CD farmers displayed rather distinctive farming strategies.They cultivated cash crops that simultaneously provided crop residues for feed, and they even grew food crops.This reduced their dependence on the public food distribution system.CD farmers owned some farm machinery and demonstrated the highest level of farm mechanization.They claimed it was an effective strategy to manage the labor shortages and increasing wage labor costs experienced in the region.They, however, invested heavily in new bore wells, though they were aware that continuous digging of new bore wells was not a sustainable option.Hence, structural water shortage stimulated them to adopt water-efficient systems, e.g., drip irrigation, and many respondents noted that they reduced the cropping area to save water for their dairy livestock, as the latter guaranteed a more stable income.CD farmers forwarded various strategies to manage their livestock and fodder scarcity, such as buying locally bred exotic cattle; relocating cattle to areas with more fodder and water resources; and the cultivation of fodder varieties with lower water requirements, such as fodder sorghum.CD farmers also highly invest in livestock infrastructure, e.g., water troughs and storage tanks, chaff cutters, and cattle sheds.They are less dependent on middlemen as they have access to town and city markets.The frequently cited definition of vulnerability is the degree to which a system is susceptible to and is unable to cope with adverse effects of climate change.In this study, we found that farmers from different farming systems faced differential vulnerability owing to differences in perceptions of climate change exposure, experienced sensitivity, and coping or adaptation strategies.HHs in all three farming systems reported a change in maximum temperature, delayed onset of monsoon, and dry spells due to higher intensity of the exposure, but while CWL farmers highlighted the impact of erratic rainfall, warmer winters, and high-intensity rainfall events, CSR and CD farmers rather underscored reduced precipitation as the prime climate risk.

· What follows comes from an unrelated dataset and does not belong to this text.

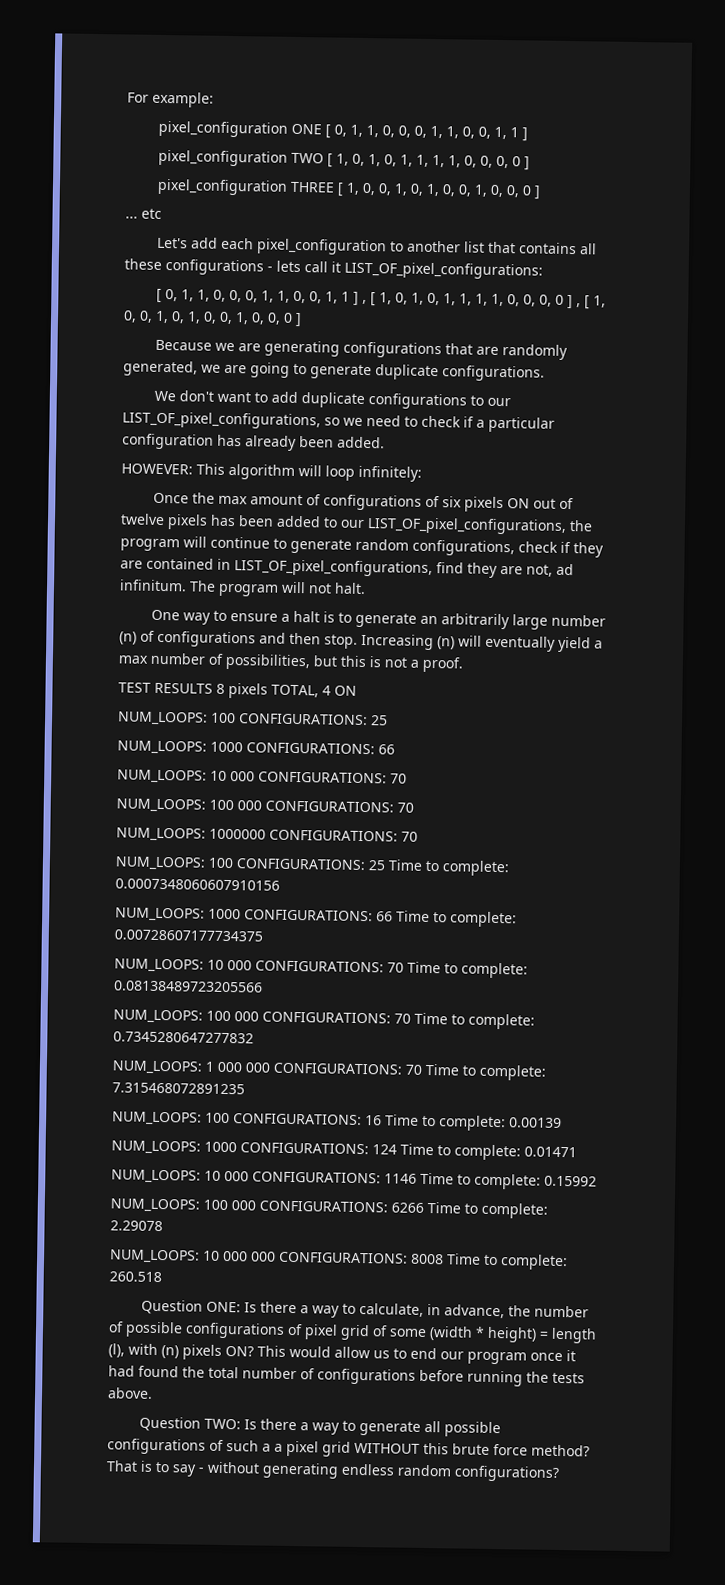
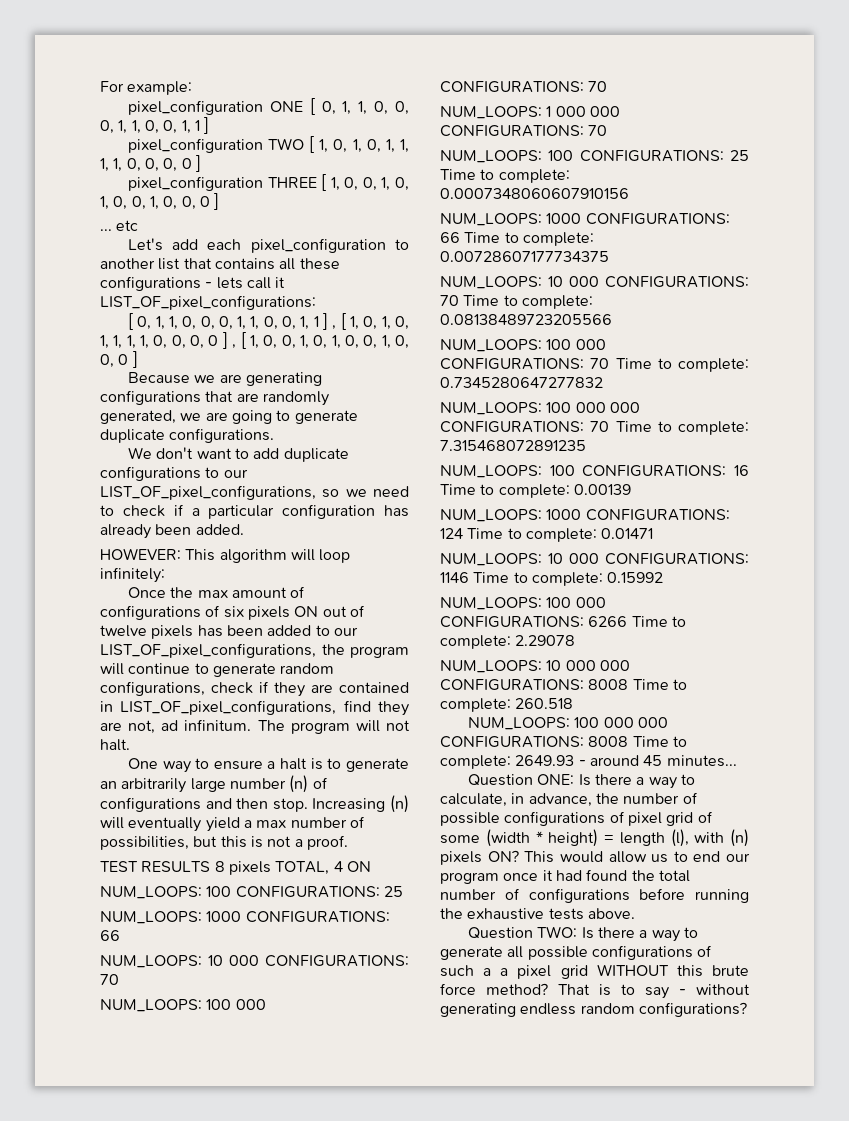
[209,828,266,840] 1000000 -> [546,106,620,117] 1 000 000
[205,1061,214,1072] 1 -> [546,402,572,413] 100
(162, 1277) none -> [467,717,668,730] [440,736,687,748] [440,755,737,769] // NUM_LOOPS: 100 000 000 CONFIGURATIONS: 8008 Time to complete: 2649.93 - around 45 minutes...
(549, 1377) none -> [467,908,545,920] exhaustive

The difference in perceptions between farming systems were highly linked to their contrasting farming focus and related sensitivity.For example, CWL farmers mainly depended on crop farming; hence, their production was highly sensitive to events such as erratic rainfall, warmer winters,vertical grow table and high-intensity rainfall events.CSR and CD farming systems, on the other hand, relied more on livestock and consequently were less sensitive to the weather events mentioned by the CWL HHs.However, CSR and CD farming systems needed good overall precipitation to ensure adequate grazing and water resources for their livestock.The study also revealed that decision making in farming and the choice of a certain farm strategy is a complex process.Factors such as differential sensitivity to climate change, access to livelihood capitals, and market forces like distinctive market prices between cash and food crops or demand for certain animal products all influenced how HHs of different systems chose their farming strategies.Though exposure to climate change was felt by HHs in the region the study showed that the vulnerability of HHs mainly depended on the lack of certain HH livelihood capitals which were provided by ongoing national level programs.The main capitals were the availability of water resources, ownership of livestock, access to grazing lands , adequate financial capital both in the form of investment flow and subsidies, higher education, and knowledge of sustainable agricultural practices.The CWL HHs had no or limited access to all these essential capitals and hence showed the highest vulnerability.To cope, they chose to grow high-value cash crops over food crops in small land holdings.The lack of CPRs inhibited them to keep livestock; hence, they depended on inorganic inputs, off-farm jobs, or sold assets for survival.Low income prevented them from leasing lands and water resources.Finally, low education levels limited their networking abilities for accessing suitable subsidies or finances, further limiting their adaptation capacity.In all, the strategies opted for helped them to cope and meet their immediate needs but reduced their longterm resilience.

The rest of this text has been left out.